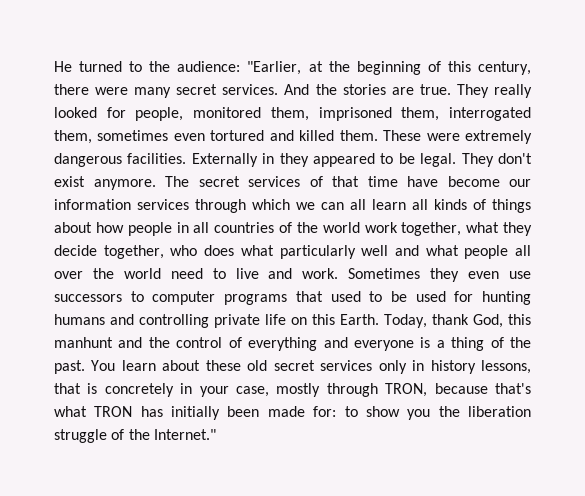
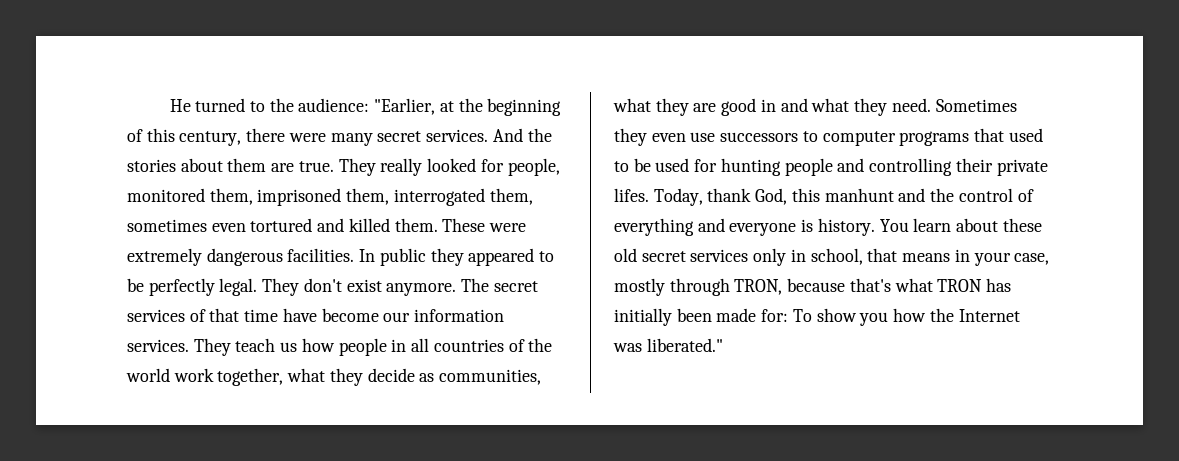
- And the stories are true.
+ And the stories about them are true.
- Externally in they appeared to be legal.
+ In public they appeared to be perfectly legal.
- The secret services of that time have become our information services through which we can all learn all kinds of things about how people in all countries of the world work together, what they decide together, who does what particularly well and what people all over the world need to live and work.
+ The secret services of that time have become our information services. They teach us how people in all countries of the world work together, what they decide as communities, what they are good in and what they need.
- Sometimes they even use successors to computer programs that used to be used for hunting humans and controlling private life on this Earth.
+ Sometimes they even use successors to computer programs that used to be used for hunting people and controlling their private lifes.
- Today, thank God, this manhunt and the control of everything and everyone is a thing of the past.
+ Today, thank God, this manhunt and the control of everything and everyone is history.
- You learn about these old secret services only in history lessons, that is concretely in your case, mostly through TRON, because that's what TRON has initially been made for: to show you the liberation struggle of the Internet."
+ You learn about these old secret services only in school, that means in your case, mostly through TRON, because that's what TRON has initially been made for: To show you how the Internet was liberated."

....................

With the images omitted, return the full material exactly.

- And the stories are true.
+ And the stories about them are true.
- Externally in they appeared to be legal.
+ In public they appeared to be perfectly legal.
- The secret services of that time have become our information services through which we can all learn all kinds of things about how people in all countries of the world work together, what they decide together, who does what particularly well and what people all over the world need to live and work.
+ The secret services of that time have become our information services. They teach us how people in all countries of the world work together, what they decide as communities, what they are good in and what they need.
- Sometimes they even use successors to computer programs that used to be used for hunting humans and controlling private life on this Earth.
+ Sometimes they even use successors to computer programs that used to be used for hunting people and controlling their private lifes.
- Today, thank God, this manhunt and the control of everything and everyone is a thing of the past.
+ Today, thank God, this manhunt and the control of everything and everyone is history.
- You learn about these old secret services only in history lessons, that is concretely in your case, mostly through TRON, because that's what TRON has initially been made for: to show you the liberation struggle of the Internet."
+ You learn about these old secret services only in school, that means in your case, mostly through TRON, because that's what TRON has initially been made for: To show you how the Internet was liberated."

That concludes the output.